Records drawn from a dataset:
++++

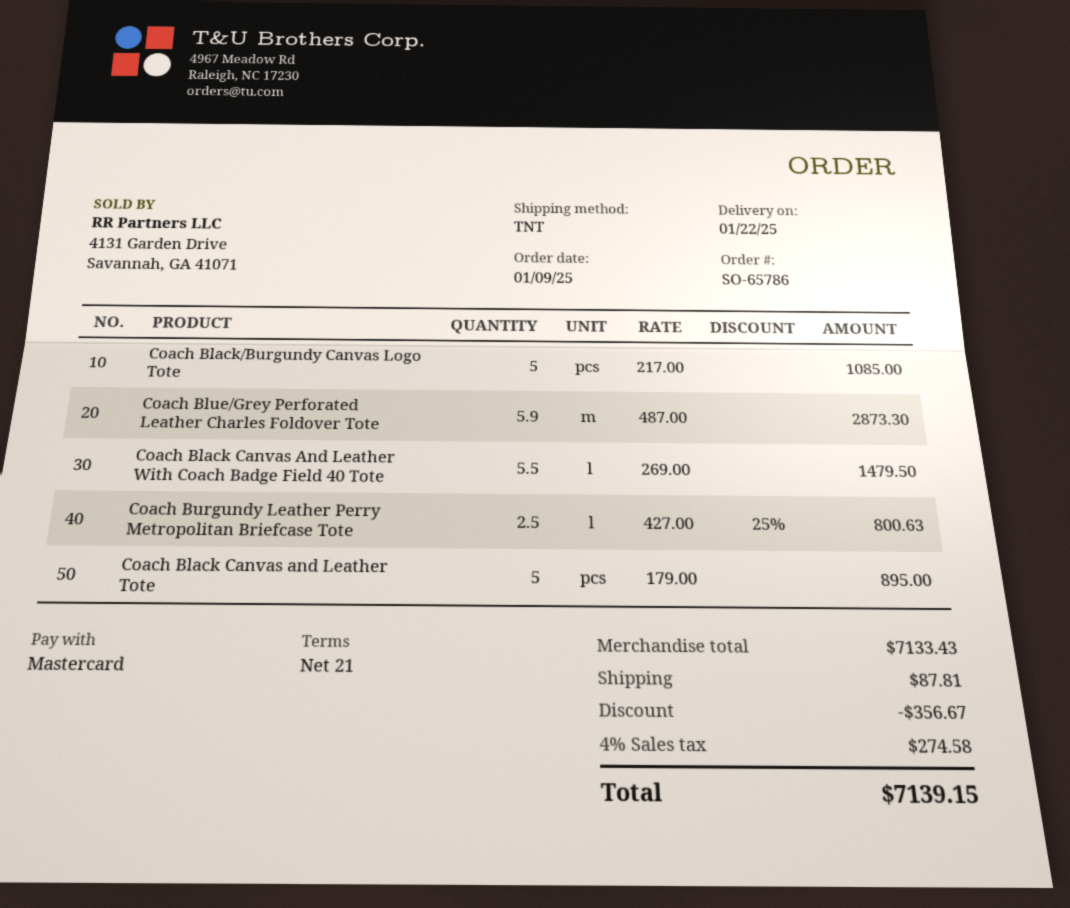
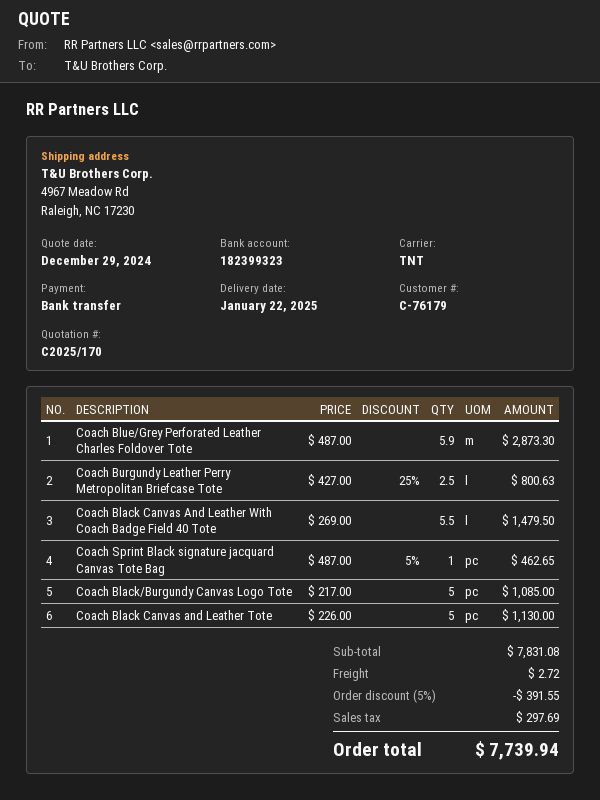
payment method: Mastercard -> bank transfer
Coach Black Canvas and Leather Tote: 5 x 179.00 = 895.00 -> 5 x 226.00 = 1130.00
Coach Sprint Black signature jacquard Canvas Tote Bag: none -> 1 x 487.00 - 5% = 462.65
subtotal: 7133.43 -> 7831.08
discount: 356.67 -> 391.55
shipping: 87.81 -> 2.72
tax: 274.58 -> 297.69
total: 7139.15 -> 7739.94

++++

Tally the lines of the records holding the word "Tote", then give only the resulting number.

2